An exact copy of the data is required; the images should not appear in it.

Source records:
[Start of section]
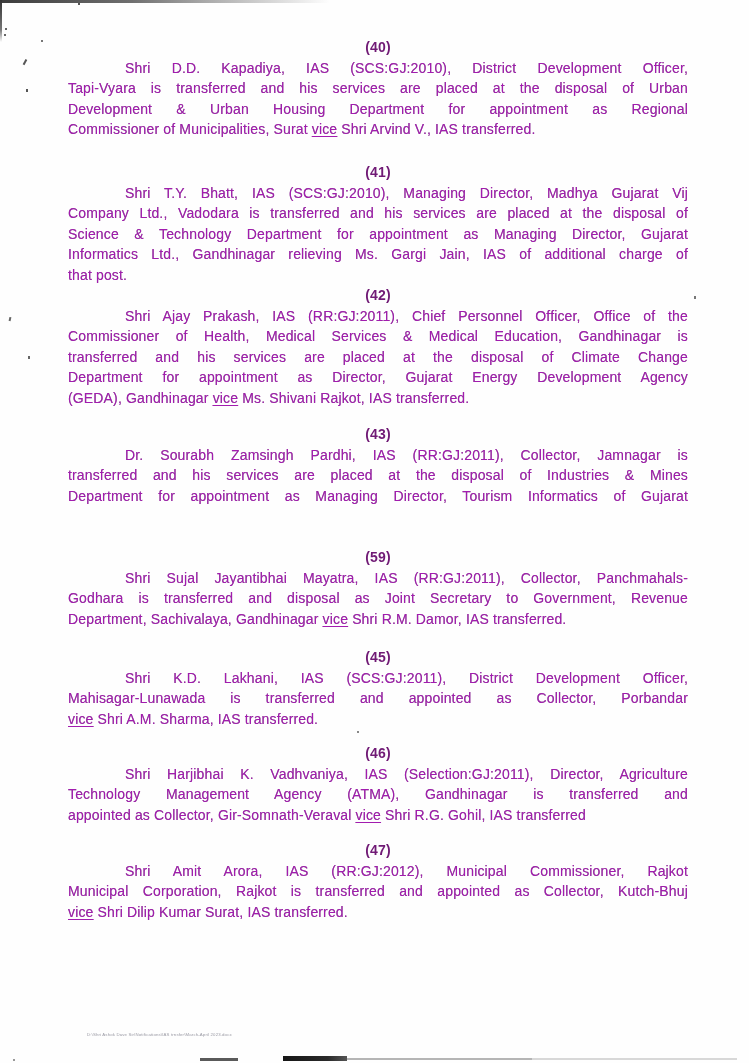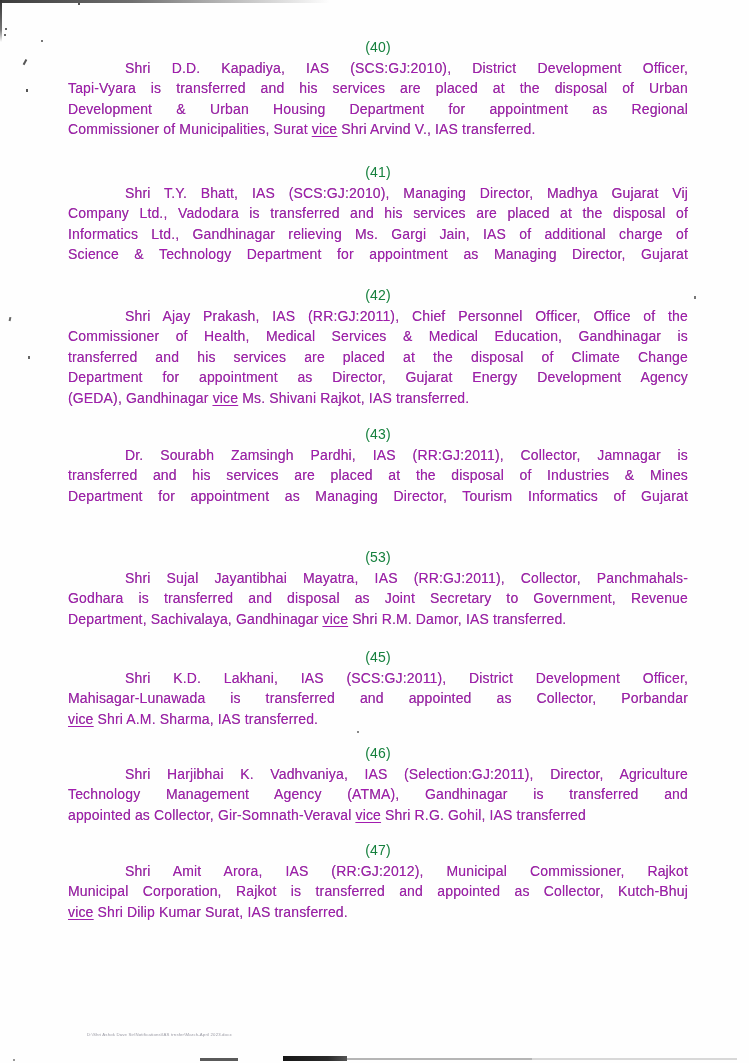--- a/index.html
+++ b/index.html
@@ -13,22 +13,22 @@
   .para { position:absolute; left:0; width:100%; }
   .para:nth-of-type(1){ top:37px; }
   .para:nth-of-type(2){ top:162px; }
   .para:nth-of-type(3){ top:285px; }
   .para:nth-of-type(4){ top:424px; }
   .para:nth-of-type(5){ top:547px; }
   .para:nth-of-type(6){ top:647px; }
   .para:nth-of-type(7){ top:743px; }
   .para:nth-of-type(8){ top:840px; }
   .p-num {
-    text-align:center; font-weight:normal; font-size:14px; line-height:20.5px;
-    color:#15803d; letter-spacing:0.2px;
+    text-align:center; font-weight:bold; font-size:14px; line-height:20.5px;
+    color:#701a75; letter-spacing:0.2px;
   }
   .line {
     font-size:14px; line-height:20.5px; color:#a21caf; letter-spacing:0.15px;
     text-align:justify; text-align-last:justify; white-space:normal;
     text-shadow:0 0 0.4px rgba(20,20,20,0.45);
   }
   .line.first { text-indent:57px; }
   .line.last { text-align:left; text-align-last:left; }
   .u { text-decoration:underline; text-underline-offset:2px;margin-top:48px; }
   
@@ -84,39 +84,40 @@
         <div class="p-num">(40)</div>
         <div class="line first"><span>Shri D.D. Kapadiya, IAS (SCS:GJ:2010), District Development Officer,</span></div>
         <div class="line"><span>Tapi-Vyara is transferred and his services are placed at the disposal of Urban</span></div>
         <div class="line"><span>Development &amp; Urban Housing Department for appointment as Regional</span></div>
         <div class="line last"><span>Commissioner of Municipalities, Surat </span><span class="u">vice</span><span> Shri Arvind V., IAS transferred.</span></div>
       </section>
       <section class="para">
         <div class="p-num">(41)</div>
         <div class="line first"><span>Shri T.Y. Bhatt, IAS (SCS:GJ:2010), Managing Director, Madhya Gujarat Vij</span></div>
         <div class="line"><span>Company Ltd., Vadodara is transferred and his services are placed at the disposal of</span></div>
+        <div class="line"><span>Science &amp; Technology Department for appointment as Managing Director, Gujarat</span></div>
         <div class="line"><span>Informatics Ltd., Gandhinagar relieving Ms. Gargi Jain, IAS of additional charge of</span></div>
-        <div class="line"><span>Science &amp; Technology Department for appointment as Managing Director, Gujarat</span></div>
+        <div class="line last"><span>that post.</span></div>
       </section>
       <section class="para">
         <div class="p-num">(42)</div>
         <div class="line first"><span>Shri Ajay Prakash, IAS (RR:GJ:2011), Chief Personnel Officer, Office of the</span></div>
         <div class="line"><span>Commissioner of Health, Medical Services &amp; Medical Education, Gandhinagar is</span></div>
         <div class="line"><span>transferred and his services are placed at the disposal of Climate Change</span></div>
         <div class="line"><span>Department for appointment as Director, Gujarat Energy Development Agency</span></div>
         <div class="line last"><span>(GEDA), Gandhinagar </span><span class="u">vice</span><span> Ms. Shivani Rajkot, IAS transferred.</span></div>
       </section>
       <section class="para">
         <div class="p-num">(43)</div>
         <div class="line first"><span>Dr. Sourabh Zamsingh Pardhi, IAS (RR:GJ:2011), Collector, Jamnagar is</span></div>
         <div class="line"><span>transferred and his services are placed at the disposal of Industries &amp; Mines</span></div>
         <div class="line"><span>Department for appointment as Managing Director, Tourism Informatics of Gujarat</span></div>
       </section>
       <section class="para">
-        <div class="p-num">(53)</div>
+        <div class="p-num">(59)</div>
         <div class="line first"><span>Shri Sujal Jayantibhai Mayatra, IAS (RR:GJ:2011), Collector, Panchmahals-</span></div>
         <div class="line"><span>Godhara is transferred and disposal as Joint Secretary to Government, Revenue</span></div>
         <div class="line last"><span>Department, Sachivalaya, Gandhinagar </span><span class="u">vice</span><span> Shri R.M. Damor, IAS transferred.</span></div>
       </section>
       <section class="para">
         <div class="p-num">(45)</div>
         <div class="line first"><span>Shri K.D. Lakhani, IAS (SCS:GJ:2011), District Development Officer,</span></div>
         <div class="line"><span>Mahisagar-Lunawada is transferred and appointed as Collector, Porbandar</span></div>
         <div class="line last"><span class="u">vice</span><span> Shri A.M. Sharma, IAS transferred.</span></div>
       </section>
[End of section]
(Response box)
--- a/index.html
+++ b/index.html
@@ -13,22 +13,22 @@
   .para { position:absolute; left:0; width:100%; }
   .para:nth-of-type(1){ top:37px; }
   .para:nth-of-type(2){ top:162px; }
   .para:nth-of-type(3){ top:285px; }
   .para:nth-of-type(4){ top:424px; }
   .para:nth-of-type(5){ top:547px; }
   .para:nth-of-type(6){ top:647px; }
   .para:nth-of-type(7){ top:743px; }
   .para:nth-of-type(8){ top:840px; }
   .p-num {
-    text-align:center; font-weight:normal; font-size:14px; line-height:20.5px;
-    color:#15803d; letter-spacing:0.2px;
+    text-align:center; font-weight:bold; font-size:14px; line-height:20.5px;
+    color:#701a75; letter-spacing:0.2px;
   }
   .line {
     font-size:14px; line-height:20.5px; color:#a21caf; letter-spacing:0.15px;
     text-align:justify; text-align-last:justify; white-space:normal;
     text-shadow:0 0 0.4px rgba(20,20,20,0.45);
   }
   .line.first { text-indent:57px; }
   .line.last { text-align:left; text-align-last:left; }
   .u { text-decoration:underline; text-underline-offset:2px;margin-top:48px; }
   
@@ -84,39 +84,40 @@
         <div class="p-num">(40)</div>
         <div class="line first"><span>Shri D.D. Kapadiya, IAS (SCS:GJ:2010), District Development Officer,</span></div>
         <div class="line"><span>Tapi-Vyara is transferred and his services are placed at the disposal of Urban</span></div>
         <div class="line"><span>Development &amp; Urban Housing Department for appointment as Regional</span></div>
         <div class="line last"><span>Commissioner of Municipalities, Surat </span><span class="u">vice</span><span> Shri Arvind V., IAS transferred.</span></div>
       </section>
       <section class="para">
         <div class="p-num">(41)</div>
         <div class="line first"><span>Shri T.Y. Bhatt, IAS (SCS:GJ:2010), Managing Director, Madhya Gujarat Vij</span></div>
         <div class="line"><span>Company Ltd., Vadodara is transferred and his services are placed at the disposal of</span></div>
+        <div class="line"><span>Science &amp; Technology Department for appointment as Managing Director, Gujarat</span></div>
         <div class="line"><span>Informatics Ltd., Gandhinagar relieving Ms. Gargi Jain, IAS of additional charge of</span></div>
-        <div class="line"><span>Science &amp; Technology Department for appointment as Managing Director, Gujarat</span></div>
+        <div class="line last"><span>that post.</span></div>
       </section>
       <section class="para">
         <div class="p-num">(42)</div>
         <div class="line first"><span>Shri Ajay Prakash, IAS (RR:GJ:2011), Chief Personnel Officer, Office of the</span></div>
         <div class="line"><span>Commissioner of Health, Medical Services &amp; Medical Education, Gandhinagar is</span></div>
         <div class="line"><span>transferred and his services are placed at the disposal of Climate Change</span></div>
         <div class="line"><span>Department for appointment as Director, Gujarat Energy Development Agency</span></div>
         <div class="line last"><span>(GEDA), Gandhinagar </span><span class="u">vice</span><span> Ms. Shivani Rajkot, IAS transferred.</span></div>
       </section>
       <section class="para">
         <div class="p-num">(43)</div>
         <div class="line first"><span>Dr. Sourabh Zamsingh Pardhi, IAS (RR:GJ:2011), Collector, Jamnagar is</span></div>
         <div class="line"><span>transferred and his services are placed at the disposal of Industries &amp; Mines</span></div>
         <div class="line"><span>Department for appointment as Managing Director, Tourism Informatics of Gujarat</span></div>
       </section>
       <section class="para">
-        <div class="p-num">(53)</div>
+        <div class="p-num">(59)</div>
         <div class="line first"><span>Shri Sujal Jayantibhai Mayatra, IAS (RR:GJ:2011), Collector, Panchmahals-</span></div>
         <div class="line"><span>Godhara is transferred and disposal as Joint Secretary to Government, Revenue</span></div>
         <div class="line last"><span>Department, Sachivalaya, Gandhinagar </span><span class="u">vice</span><span> Shri R.M. Damor, IAS transferred.</span></div>
       </section>
       <section class="para">
         <div class="p-num">(45)</div>
         <div class="line first"><span>Shri K.D. Lakhani, IAS (SCS:GJ:2011), District Development Officer,</span></div>
         <div class="line"><span>Mahisagar-Lunawada is transferred and appointed as Collector, Porbandar</span></div>
         <div class="line last"><span class="u">vice</span><span> Shri A.M. Sharma, IAS transferred.</span></div>
       </section>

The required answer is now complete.